If we look beyond gaming, you’ll find similar stories about hoteliers and small bed and breakfast owners trying to stop customers from leaving poor reviews on trip advisor and similar websites. One individual had the gall to make a further charge against a customer’s credit card for allegedly “defaming” their business. Furthermore, you’ll find stories in the newspapers about parents suing other parents because a child was not invited to another’s birthday party. The more you look the more absurd stories of this nature you’ll find. It would appear that the chronically thin skinned, the duplicitous and the downright dodgy are now happy to use any legal weapon in their arsenal to prevent criticism or more to the point exposure. This in itself raises a wealth of other issues about the state of our society. Are we as culture becoming less emotionally sophisticated, less confident in ourselves and generally too obsessed with others perceptions of ourselves? Or is this just a matter of Divas, crooks and scammers just acting in accord with their true nature?

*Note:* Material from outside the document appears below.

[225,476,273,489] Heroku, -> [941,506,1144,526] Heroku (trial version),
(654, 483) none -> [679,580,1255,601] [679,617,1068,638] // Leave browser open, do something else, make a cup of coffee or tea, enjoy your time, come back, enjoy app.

While the social scientists ponder the reasons for such behaviour, I certainly think that those who do not approve of such behaviour need to do more than just condemn it. We need to actively challenge it. Therefore the artist who throws a hissy fit should be firmly countered and their rhetoric and hyperbole exposed for what is. The politicians more than ever, need to be robustly countered for any sort of misinformation, ab hominem argument or abuse of power that seeks to stifle debate. And those that choose to abuse the terms and conditions of social media platforms such as You Tube to prevent scrutiny of their own iniquities, needs to exposed and denounced for exactly what they are; namely calumniators and thieves. Furthermore the institutions that facilitate these abuses need to take greater responsibility. Apply leverage with both your wallet and your social media presence.

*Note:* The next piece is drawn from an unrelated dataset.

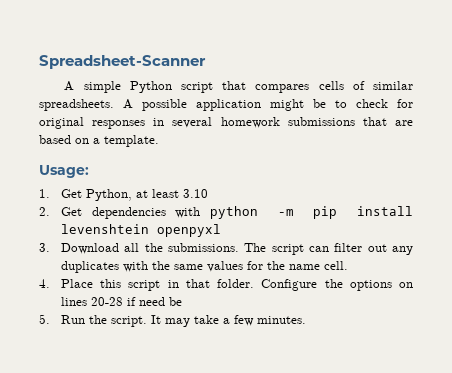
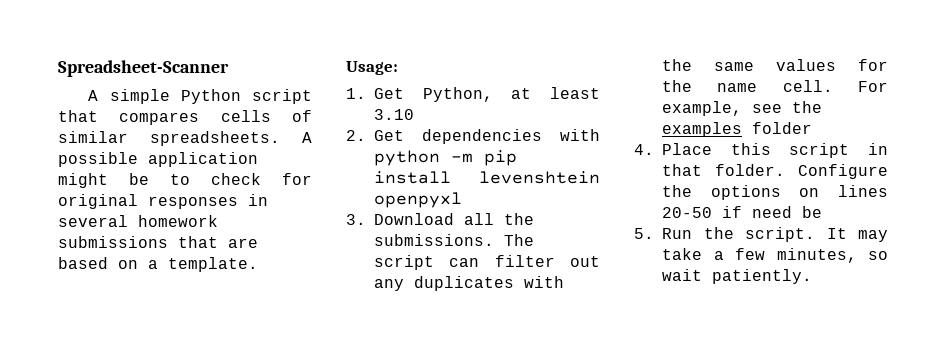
(348, 265) none -> [858,81,888,92] [662,101,822,116] [662,122,812,137] For example, see the examples folder
[90,297,123,306] 20-28 -> [662,207,712,218] 20-50
[256,316,306,324] minutes. -> [776,248,888,263] [662,269,812,284] minutes, so wait patiently.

The internet is still a great medium with many positive aspects. It continues to give a voice to many who previously did not have one. It allows the public to express themselves which is their democratic right. However, freedom to speech is a two way street and if you wish to express an opinion in a public forum, you have to accept that fact that others have an equal right to dispute, criticise and refute your views. Attempting to by bypass this status quo is most overt repudiation of democracy I can think of. Furthermore, we need to ensure that those who embark upon such a route are shown that there are direct consequences for such a decision. We cannot allow this toxic mind set to become the “norm”. Because if we do this will go beyond being a war on critics, criticism and dissent. It will lead to a reality where the loudest and most obnoxious, who can afford the best legal counsel, simply win by default.